■ **Given data**
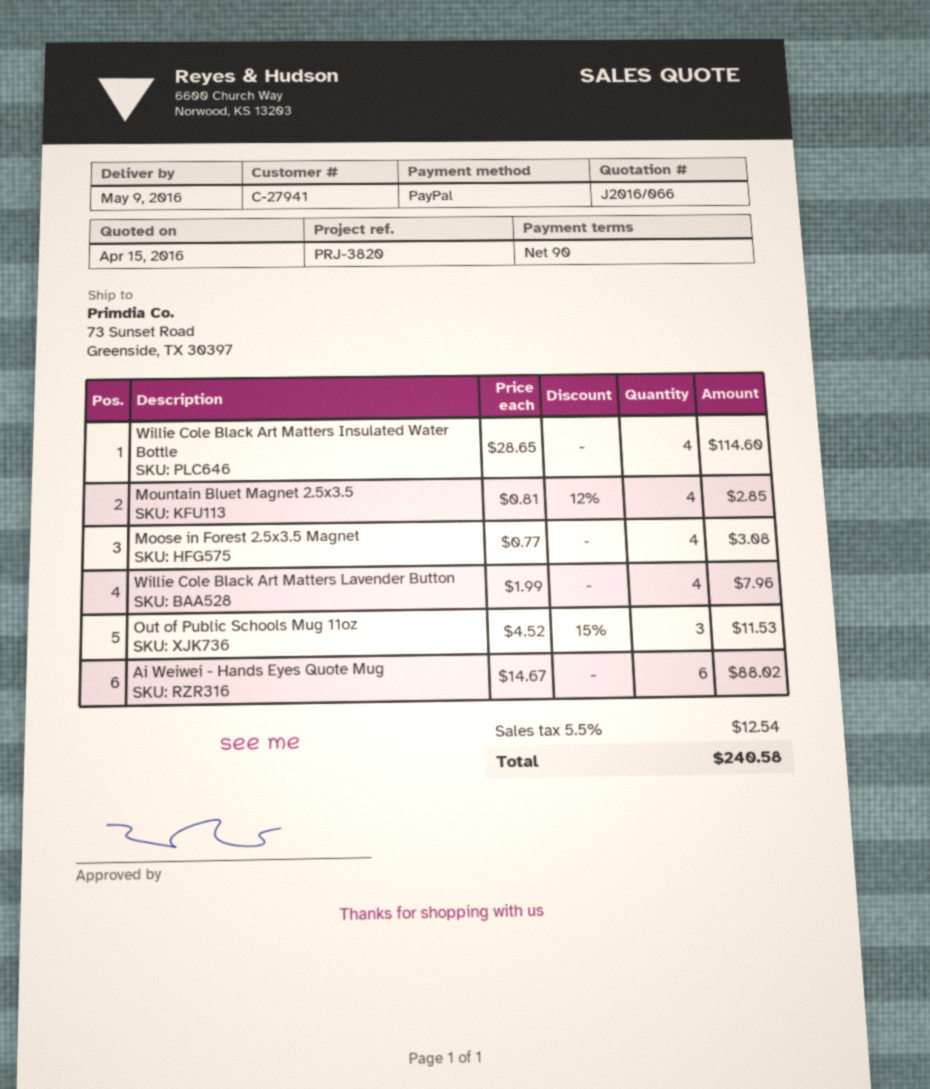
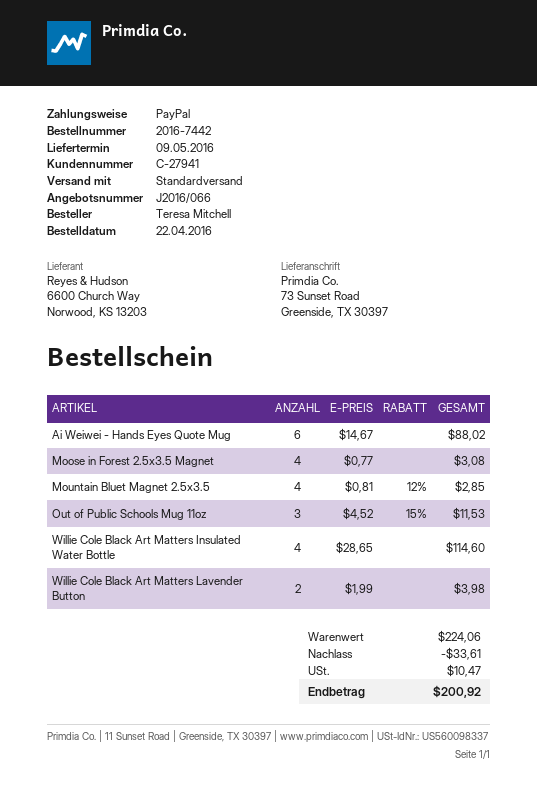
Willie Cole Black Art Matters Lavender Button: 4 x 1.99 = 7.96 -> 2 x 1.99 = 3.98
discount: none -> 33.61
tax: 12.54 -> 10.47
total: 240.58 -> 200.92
...
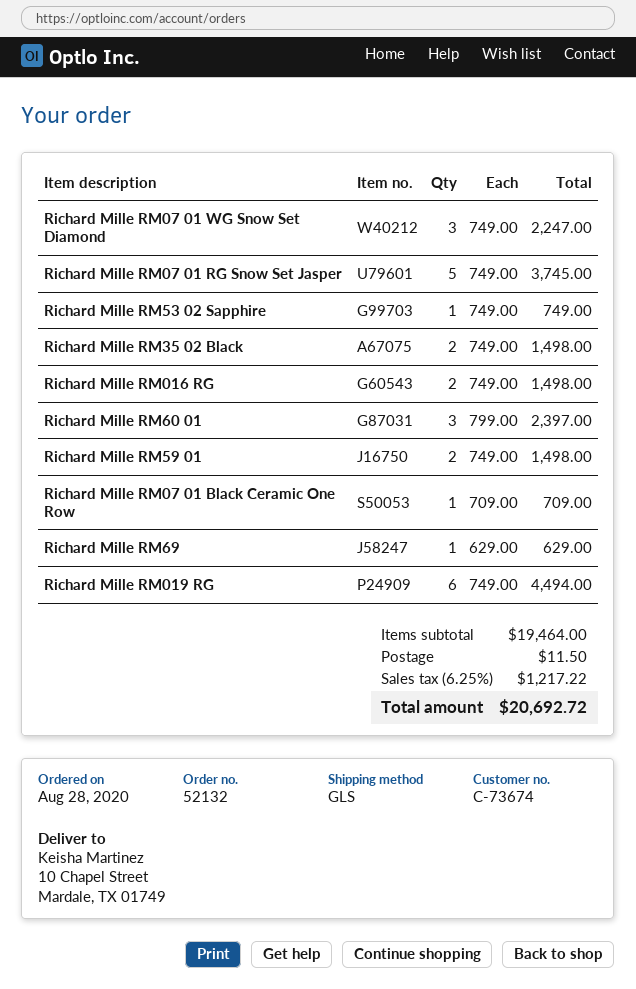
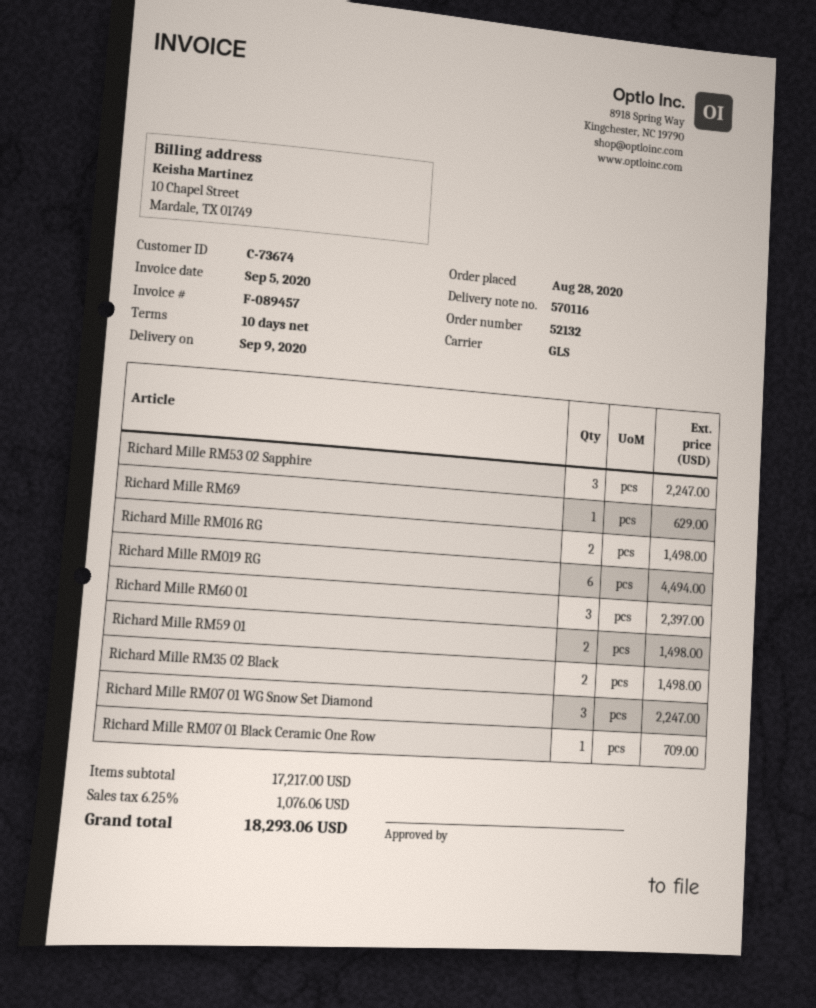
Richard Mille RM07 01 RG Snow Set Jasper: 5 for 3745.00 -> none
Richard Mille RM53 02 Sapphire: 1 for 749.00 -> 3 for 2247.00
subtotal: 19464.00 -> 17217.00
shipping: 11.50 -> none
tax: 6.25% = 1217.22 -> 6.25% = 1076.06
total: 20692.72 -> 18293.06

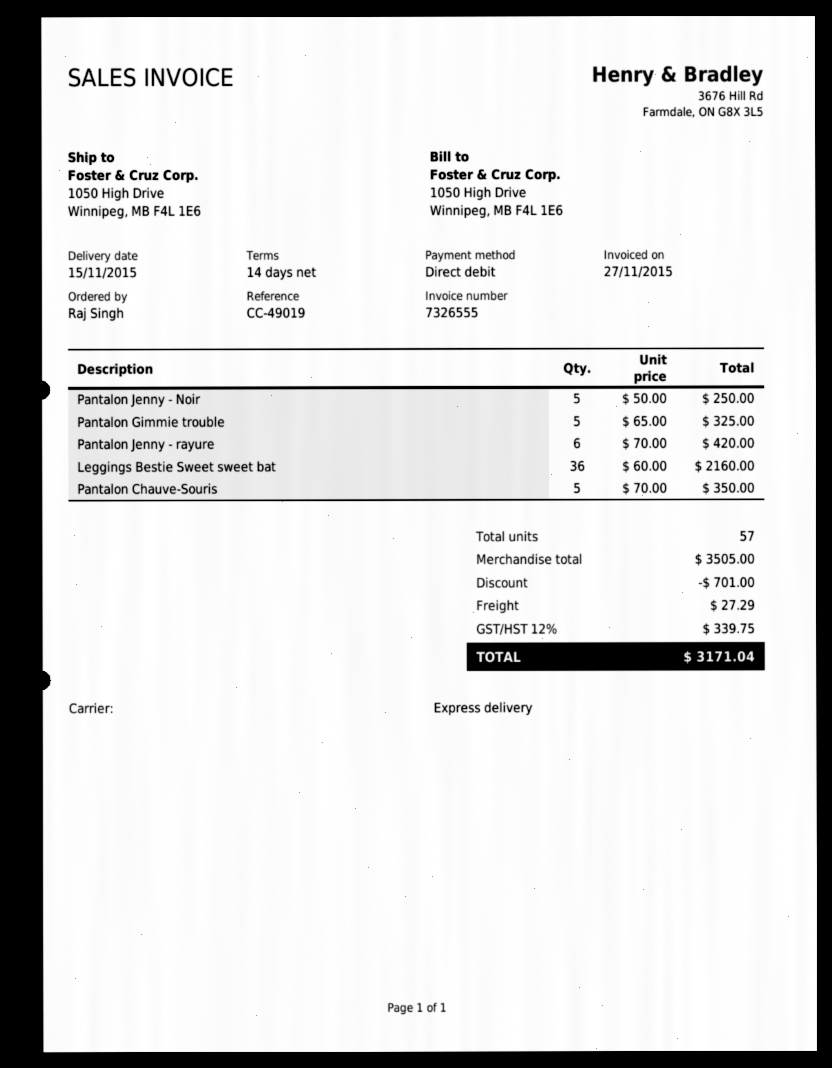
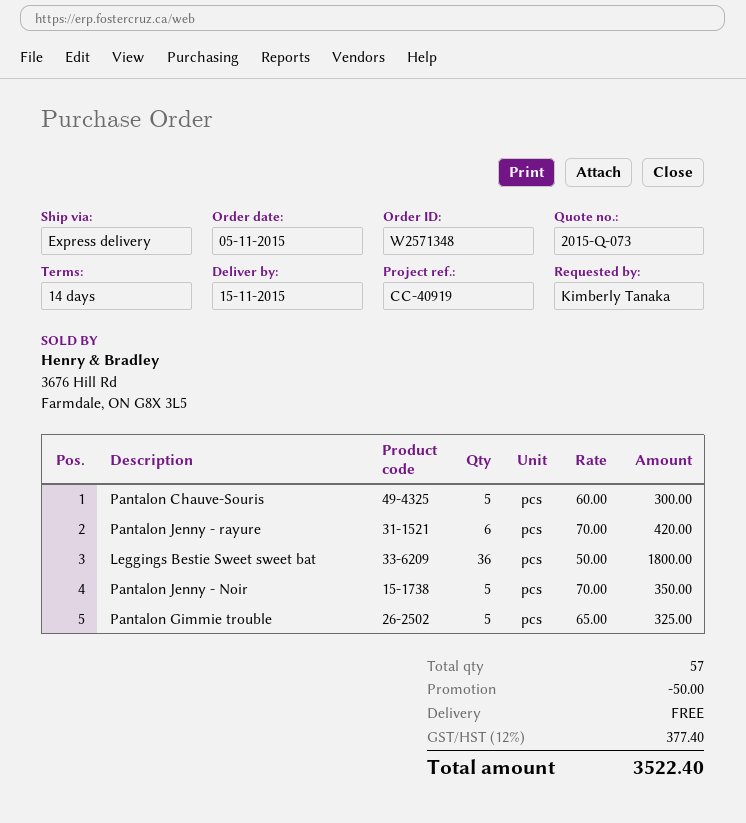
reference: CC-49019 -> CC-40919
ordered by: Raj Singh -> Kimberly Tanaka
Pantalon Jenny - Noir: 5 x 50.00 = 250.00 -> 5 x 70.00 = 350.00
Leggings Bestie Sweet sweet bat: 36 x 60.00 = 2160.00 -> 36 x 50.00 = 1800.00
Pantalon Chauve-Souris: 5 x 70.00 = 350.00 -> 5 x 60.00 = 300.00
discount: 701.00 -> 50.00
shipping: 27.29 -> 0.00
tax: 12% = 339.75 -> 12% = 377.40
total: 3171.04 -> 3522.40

■ **Task details**
For this exercise, please output exactly the lines above starting at the line with "ordered by: Raj Singh -> Kimberly Tanaka" and ending at the line with "total: 3171.04 -> 3522.40", ends included.

■ **Answer area**
ordered by: Raj Singh -> Kimberly Tanaka
Pantalon Jenny - Noir: 5 x 50.00 = 250.00 -> 5 x 70.00 = 350.00
Leggings Bestie Sweet sweet bat: 36 x 60.00 = 2160.00 -> 36 x 50.00 = 1800.00
Pantalon Chauve-Souris: 5 x 70.00 = 350.00 -> 5 x 60.00 = 300.00
discount: 701.00 -> 50.00
shipping: 27.29 -> 0.00
tax: 12% = 339.75 -> 12% = 377.40
total: 3171.04 -> 3522.40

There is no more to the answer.